Otorita Ibu Kota Nusantara (OIKN) mengonsolidasikan percepatan pembangunan fisik Tahap II guna memenuhi target hukum penataan kawasan sebagai Ibu Kota Politik pada tahun 2028. Langkah strategis ini mengacu pada amanat regulasi Peraturan Presiden Nomor 79 Tahun 2025.
Audit dan monitoring capaian konstruksi tersebut melibatkan korporasi swasta, kementerian teknis, serta konsultan manajemen induk di Multifunction Hall, Gedung Kemenko 1, Kawasan Inti Pusat Pemerintahan (KIPP) IKN, Selasa, (14/7/2026).
Struktur pembiayaan megaproyek ini bertumpu pada tiga skema utama, yakni Anggaran Pendapatan dan Belanja Negara (APBN) kementerian, APBN melalui Kerja Sama Pemerintah dengan Badan Usaha (KPBU), dan investasi murni swasta.
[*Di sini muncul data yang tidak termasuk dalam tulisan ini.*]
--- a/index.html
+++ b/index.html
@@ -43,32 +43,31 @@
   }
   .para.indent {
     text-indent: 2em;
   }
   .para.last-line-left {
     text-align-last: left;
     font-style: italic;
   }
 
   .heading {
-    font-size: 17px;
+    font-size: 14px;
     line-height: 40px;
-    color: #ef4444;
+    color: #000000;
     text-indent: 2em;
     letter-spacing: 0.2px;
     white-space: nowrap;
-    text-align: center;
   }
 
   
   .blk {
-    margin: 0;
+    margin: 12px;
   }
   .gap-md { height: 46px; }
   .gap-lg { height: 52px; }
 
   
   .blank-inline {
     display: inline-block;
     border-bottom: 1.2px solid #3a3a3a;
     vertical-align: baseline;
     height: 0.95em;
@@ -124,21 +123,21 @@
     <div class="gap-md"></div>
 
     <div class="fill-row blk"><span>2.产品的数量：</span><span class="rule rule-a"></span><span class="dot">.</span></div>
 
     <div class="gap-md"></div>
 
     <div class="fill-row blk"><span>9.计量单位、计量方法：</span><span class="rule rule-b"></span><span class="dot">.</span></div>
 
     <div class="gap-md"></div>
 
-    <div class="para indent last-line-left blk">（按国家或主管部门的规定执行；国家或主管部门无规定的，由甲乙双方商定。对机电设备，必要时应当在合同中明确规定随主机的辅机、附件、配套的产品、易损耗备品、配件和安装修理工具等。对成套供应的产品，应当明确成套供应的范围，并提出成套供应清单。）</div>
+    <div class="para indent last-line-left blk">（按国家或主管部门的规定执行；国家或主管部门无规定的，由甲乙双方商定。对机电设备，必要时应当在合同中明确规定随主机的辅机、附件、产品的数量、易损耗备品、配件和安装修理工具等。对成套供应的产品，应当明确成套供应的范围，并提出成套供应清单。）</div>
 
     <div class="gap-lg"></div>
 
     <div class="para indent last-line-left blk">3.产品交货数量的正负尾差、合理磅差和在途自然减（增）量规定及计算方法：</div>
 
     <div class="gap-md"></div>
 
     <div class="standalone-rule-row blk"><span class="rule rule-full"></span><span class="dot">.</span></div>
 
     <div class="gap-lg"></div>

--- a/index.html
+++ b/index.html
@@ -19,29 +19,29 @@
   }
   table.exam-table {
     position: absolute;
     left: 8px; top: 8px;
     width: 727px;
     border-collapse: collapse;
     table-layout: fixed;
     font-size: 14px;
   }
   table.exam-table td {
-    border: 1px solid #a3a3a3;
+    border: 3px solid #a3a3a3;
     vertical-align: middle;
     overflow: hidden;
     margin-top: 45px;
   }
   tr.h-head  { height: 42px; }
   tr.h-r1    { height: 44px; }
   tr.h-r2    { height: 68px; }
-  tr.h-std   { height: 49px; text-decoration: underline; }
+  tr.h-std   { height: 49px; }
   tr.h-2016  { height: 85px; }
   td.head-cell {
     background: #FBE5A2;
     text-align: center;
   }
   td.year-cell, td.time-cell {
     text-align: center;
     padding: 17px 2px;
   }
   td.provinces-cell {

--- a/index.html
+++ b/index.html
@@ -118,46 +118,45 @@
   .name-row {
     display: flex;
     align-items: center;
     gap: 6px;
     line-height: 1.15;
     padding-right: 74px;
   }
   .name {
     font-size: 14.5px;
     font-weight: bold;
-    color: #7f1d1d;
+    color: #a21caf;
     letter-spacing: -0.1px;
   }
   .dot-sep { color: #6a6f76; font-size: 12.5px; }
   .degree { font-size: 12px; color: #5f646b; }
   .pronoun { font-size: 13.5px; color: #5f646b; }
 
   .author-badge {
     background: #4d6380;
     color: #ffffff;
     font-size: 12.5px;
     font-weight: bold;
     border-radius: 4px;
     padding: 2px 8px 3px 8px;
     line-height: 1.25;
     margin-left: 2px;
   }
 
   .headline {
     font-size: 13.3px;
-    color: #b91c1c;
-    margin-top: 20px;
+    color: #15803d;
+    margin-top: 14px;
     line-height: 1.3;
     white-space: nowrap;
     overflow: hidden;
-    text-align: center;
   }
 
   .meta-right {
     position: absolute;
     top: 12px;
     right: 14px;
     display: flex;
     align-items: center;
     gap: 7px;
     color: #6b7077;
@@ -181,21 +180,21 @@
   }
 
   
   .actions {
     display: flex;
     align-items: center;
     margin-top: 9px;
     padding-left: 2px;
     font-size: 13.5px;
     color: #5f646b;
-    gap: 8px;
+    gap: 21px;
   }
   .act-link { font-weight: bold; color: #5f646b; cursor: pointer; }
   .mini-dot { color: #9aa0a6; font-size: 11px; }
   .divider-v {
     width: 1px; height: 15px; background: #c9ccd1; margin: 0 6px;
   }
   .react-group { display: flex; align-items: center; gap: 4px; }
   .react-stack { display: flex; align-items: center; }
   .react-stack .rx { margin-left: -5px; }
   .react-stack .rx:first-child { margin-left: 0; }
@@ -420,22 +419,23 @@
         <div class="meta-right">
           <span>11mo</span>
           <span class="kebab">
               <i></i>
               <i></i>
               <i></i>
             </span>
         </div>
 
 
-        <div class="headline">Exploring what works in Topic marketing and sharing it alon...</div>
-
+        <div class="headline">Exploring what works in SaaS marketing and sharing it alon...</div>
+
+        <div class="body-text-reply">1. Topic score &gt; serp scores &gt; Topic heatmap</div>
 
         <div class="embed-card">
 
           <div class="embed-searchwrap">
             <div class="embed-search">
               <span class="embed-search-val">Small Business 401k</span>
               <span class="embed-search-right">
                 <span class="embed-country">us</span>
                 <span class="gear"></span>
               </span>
Melalui pagu fiskal APBN yang dikelola langsung oleh Otorita IKN, terdapat 40 paket pekerjaan fisik. Rinciannya meliputi 9 paket rampung pada 2025, 15 paket dalam tahap konstruksi gedung legislatif-yudikatif serta utilitas air minum, dan 16 paket masuk fase persiapan lelang.